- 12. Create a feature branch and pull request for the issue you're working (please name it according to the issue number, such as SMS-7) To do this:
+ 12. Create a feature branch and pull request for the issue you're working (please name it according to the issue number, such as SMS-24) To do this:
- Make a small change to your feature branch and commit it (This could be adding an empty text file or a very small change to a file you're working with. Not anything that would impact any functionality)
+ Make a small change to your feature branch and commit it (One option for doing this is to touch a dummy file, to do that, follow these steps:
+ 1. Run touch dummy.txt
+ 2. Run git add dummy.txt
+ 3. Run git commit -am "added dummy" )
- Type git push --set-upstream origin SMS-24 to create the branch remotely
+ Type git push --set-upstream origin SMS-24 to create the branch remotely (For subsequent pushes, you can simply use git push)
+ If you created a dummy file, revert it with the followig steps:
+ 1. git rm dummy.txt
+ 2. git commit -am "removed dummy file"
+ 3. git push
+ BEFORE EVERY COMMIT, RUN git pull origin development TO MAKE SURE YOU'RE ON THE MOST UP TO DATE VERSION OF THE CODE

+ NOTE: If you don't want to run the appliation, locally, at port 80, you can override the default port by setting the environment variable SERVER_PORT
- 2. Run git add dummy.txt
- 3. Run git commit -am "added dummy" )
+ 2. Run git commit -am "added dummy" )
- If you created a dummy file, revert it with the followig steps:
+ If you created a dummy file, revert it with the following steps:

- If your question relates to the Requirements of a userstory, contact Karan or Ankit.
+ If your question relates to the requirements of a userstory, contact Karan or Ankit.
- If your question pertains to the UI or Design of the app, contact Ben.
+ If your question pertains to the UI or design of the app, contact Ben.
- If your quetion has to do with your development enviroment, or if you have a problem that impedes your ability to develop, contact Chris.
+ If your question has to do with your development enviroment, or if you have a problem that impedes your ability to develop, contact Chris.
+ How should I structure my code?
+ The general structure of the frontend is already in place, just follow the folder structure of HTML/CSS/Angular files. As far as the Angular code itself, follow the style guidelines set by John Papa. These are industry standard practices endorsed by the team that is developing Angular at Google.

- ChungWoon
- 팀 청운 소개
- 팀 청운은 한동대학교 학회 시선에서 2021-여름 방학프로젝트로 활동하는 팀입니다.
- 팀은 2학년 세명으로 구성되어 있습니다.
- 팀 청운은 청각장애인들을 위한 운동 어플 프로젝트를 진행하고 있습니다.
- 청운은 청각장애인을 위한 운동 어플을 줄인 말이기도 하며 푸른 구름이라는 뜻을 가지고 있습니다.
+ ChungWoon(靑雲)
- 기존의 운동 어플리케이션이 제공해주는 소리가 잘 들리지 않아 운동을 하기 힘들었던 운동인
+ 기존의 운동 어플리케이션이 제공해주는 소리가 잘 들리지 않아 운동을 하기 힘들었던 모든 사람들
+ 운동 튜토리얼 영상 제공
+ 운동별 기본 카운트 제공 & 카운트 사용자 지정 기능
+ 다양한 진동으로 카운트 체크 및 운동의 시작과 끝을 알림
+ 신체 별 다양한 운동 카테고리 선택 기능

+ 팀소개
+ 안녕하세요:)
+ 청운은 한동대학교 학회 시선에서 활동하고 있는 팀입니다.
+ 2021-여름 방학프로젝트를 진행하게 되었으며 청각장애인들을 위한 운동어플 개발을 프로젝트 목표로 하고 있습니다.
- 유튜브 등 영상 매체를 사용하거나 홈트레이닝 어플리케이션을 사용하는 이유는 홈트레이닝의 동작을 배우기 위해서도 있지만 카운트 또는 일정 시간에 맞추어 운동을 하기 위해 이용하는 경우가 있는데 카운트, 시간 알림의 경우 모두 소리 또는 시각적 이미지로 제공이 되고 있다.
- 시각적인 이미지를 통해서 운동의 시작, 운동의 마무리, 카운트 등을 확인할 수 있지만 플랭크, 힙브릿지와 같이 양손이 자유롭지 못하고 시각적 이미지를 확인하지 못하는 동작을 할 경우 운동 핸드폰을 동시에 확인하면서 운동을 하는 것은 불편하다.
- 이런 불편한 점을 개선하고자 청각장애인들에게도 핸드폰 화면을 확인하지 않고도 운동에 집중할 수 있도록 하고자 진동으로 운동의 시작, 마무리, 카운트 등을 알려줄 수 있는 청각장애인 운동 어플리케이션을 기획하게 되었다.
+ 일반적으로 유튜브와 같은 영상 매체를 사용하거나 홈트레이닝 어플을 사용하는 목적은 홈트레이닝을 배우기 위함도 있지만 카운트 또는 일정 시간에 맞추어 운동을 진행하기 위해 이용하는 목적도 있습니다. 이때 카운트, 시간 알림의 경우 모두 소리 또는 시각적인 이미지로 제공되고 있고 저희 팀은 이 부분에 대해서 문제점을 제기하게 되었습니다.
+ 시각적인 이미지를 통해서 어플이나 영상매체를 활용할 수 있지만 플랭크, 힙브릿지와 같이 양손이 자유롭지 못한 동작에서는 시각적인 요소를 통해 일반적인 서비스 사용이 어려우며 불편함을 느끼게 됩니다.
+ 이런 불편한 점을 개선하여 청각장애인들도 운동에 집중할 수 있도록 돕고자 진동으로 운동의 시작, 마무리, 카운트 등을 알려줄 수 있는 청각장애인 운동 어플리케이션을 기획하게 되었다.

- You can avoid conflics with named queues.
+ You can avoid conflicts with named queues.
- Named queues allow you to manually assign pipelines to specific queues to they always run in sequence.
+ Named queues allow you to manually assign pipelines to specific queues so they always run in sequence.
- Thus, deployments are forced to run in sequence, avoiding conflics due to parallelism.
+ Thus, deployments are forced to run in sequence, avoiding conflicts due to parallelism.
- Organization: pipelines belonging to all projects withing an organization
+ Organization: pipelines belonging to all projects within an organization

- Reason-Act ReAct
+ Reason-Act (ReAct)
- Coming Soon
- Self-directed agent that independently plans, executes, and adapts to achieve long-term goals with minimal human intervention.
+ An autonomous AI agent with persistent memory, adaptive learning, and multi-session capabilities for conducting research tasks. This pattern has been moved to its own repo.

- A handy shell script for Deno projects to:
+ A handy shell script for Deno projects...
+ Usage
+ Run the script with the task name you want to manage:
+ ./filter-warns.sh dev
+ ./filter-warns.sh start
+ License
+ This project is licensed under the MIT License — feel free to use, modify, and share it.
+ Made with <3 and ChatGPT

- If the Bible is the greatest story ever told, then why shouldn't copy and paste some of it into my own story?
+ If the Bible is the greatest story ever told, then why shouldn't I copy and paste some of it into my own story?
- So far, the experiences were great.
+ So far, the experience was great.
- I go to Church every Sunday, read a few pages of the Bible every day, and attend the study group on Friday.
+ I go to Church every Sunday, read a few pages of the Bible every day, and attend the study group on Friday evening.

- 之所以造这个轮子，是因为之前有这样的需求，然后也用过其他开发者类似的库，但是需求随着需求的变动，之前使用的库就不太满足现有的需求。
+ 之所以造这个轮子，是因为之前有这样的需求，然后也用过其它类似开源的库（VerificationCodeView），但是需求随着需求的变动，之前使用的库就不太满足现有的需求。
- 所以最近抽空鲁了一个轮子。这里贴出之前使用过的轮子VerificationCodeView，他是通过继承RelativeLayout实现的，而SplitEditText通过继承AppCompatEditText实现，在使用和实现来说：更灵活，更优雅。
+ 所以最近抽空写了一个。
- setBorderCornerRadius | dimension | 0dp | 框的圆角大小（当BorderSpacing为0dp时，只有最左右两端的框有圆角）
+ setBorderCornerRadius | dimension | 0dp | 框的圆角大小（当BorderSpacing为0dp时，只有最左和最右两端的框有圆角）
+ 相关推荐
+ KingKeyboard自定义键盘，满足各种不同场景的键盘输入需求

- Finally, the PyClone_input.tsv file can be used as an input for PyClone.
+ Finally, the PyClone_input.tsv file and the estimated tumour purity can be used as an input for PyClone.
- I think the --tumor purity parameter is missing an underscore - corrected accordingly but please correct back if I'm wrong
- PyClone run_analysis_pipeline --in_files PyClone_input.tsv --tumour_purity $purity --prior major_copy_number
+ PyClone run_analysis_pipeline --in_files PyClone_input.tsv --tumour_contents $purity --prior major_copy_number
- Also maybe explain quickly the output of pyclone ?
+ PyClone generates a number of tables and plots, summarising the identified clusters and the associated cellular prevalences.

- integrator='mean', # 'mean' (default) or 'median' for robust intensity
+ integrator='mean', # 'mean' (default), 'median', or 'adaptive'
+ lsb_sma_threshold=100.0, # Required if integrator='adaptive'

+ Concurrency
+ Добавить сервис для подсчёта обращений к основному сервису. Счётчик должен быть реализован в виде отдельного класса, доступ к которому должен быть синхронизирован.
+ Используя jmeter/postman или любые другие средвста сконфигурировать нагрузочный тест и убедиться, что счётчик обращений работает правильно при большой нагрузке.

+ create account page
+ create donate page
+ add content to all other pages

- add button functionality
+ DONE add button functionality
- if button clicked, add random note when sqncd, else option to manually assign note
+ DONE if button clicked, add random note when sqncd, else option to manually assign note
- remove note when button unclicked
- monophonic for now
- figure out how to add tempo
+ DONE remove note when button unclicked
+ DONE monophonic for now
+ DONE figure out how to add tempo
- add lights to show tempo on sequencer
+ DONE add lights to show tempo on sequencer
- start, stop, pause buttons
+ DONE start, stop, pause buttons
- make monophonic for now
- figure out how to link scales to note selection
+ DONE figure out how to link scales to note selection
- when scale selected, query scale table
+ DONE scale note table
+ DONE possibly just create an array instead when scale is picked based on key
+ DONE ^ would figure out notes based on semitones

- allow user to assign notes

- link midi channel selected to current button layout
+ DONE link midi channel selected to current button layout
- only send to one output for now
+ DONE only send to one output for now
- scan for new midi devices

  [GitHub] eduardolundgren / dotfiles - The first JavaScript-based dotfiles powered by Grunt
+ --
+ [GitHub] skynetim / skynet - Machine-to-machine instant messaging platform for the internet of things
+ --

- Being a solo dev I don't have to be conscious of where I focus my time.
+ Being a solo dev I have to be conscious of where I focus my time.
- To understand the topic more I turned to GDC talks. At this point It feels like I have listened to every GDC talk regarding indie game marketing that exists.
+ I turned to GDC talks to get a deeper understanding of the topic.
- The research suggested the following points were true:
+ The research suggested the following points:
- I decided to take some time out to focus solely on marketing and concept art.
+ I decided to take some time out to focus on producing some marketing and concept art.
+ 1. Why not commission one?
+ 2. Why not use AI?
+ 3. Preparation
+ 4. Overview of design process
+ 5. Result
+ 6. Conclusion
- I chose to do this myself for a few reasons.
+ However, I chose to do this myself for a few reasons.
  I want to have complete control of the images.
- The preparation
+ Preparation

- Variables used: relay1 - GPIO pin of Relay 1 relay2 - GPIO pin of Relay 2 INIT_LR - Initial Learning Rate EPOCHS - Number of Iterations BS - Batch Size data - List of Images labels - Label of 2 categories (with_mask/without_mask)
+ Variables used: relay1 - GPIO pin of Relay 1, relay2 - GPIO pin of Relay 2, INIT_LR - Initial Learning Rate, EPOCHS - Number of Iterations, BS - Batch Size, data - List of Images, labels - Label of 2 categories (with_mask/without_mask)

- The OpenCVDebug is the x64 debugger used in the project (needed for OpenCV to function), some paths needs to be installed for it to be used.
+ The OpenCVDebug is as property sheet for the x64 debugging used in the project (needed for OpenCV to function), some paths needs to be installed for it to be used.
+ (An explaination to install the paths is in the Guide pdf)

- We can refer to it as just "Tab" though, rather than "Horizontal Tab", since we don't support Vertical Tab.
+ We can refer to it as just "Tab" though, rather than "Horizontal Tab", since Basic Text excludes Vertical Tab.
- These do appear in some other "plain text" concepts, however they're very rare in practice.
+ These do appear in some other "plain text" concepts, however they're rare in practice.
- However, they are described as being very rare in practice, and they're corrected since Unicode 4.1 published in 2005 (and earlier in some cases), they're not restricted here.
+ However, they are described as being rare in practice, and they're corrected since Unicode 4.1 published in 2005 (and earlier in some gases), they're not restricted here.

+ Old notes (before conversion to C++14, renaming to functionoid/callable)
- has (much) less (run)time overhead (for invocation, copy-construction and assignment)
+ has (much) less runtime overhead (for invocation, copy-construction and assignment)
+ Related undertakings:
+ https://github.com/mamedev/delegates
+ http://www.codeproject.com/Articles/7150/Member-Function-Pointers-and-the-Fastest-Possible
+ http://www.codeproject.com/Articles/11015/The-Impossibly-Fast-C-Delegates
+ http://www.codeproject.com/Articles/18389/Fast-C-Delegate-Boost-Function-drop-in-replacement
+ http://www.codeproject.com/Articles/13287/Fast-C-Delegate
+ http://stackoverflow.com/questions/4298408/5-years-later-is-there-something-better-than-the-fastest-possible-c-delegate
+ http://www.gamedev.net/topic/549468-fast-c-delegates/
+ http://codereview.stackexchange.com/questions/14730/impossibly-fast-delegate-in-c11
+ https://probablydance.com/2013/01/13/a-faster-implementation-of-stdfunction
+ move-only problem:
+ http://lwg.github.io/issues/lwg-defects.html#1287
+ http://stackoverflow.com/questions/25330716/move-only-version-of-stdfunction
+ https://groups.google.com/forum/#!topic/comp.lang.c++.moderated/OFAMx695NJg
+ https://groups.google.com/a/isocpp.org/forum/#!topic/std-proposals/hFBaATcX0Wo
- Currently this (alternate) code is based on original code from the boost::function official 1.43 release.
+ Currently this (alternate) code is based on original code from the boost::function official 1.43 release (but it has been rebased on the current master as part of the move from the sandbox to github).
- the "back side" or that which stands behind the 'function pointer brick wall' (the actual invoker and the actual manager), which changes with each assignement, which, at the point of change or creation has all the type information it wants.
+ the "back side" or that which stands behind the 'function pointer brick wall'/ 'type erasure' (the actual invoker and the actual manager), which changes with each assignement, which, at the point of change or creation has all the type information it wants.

◇ ◇ ◇ ◇ ◇

§ About this task
Within the data above, the span starting at the line containing "DONE add lights to show tempo on sequencer" and ending at the line containing "solo dev I have" is to be retyped exactly, with no other lines.

§ Exercise response
+ DONE add lights to show tempo on sequencer
- start, stop, pause buttons
+ DONE start, stop, pause buttons
- make monophonic for now
- figure out how to link scales to note selection
+ DONE figure out how to link scales to note selection
- when scale selected, query scale table
+ DONE scale note table
+ DONE possibly just create an array instead when scale is picked based on key
+ DONE ^ would figure out notes based on semitones

- allow user to assign notes

- link midi channel selected to current button layout
+ DONE link midi channel selected to current button layout
- only send to one output for now
+ DONE only send to one output for now
- scan for new midi devices

  [GitHub] eduardolundgren / dotfiles - The first JavaScript-based dotfiles powered by Grunt
+ --
+ [GitHub] skynetim / skynet - Machine-to-machine instant messaging platform for the internet of things
+ --

- Being a solo dev I don't have to be conscious of where I focus my time.
+ Being a solo dev I have to be conscious of where I focus my time.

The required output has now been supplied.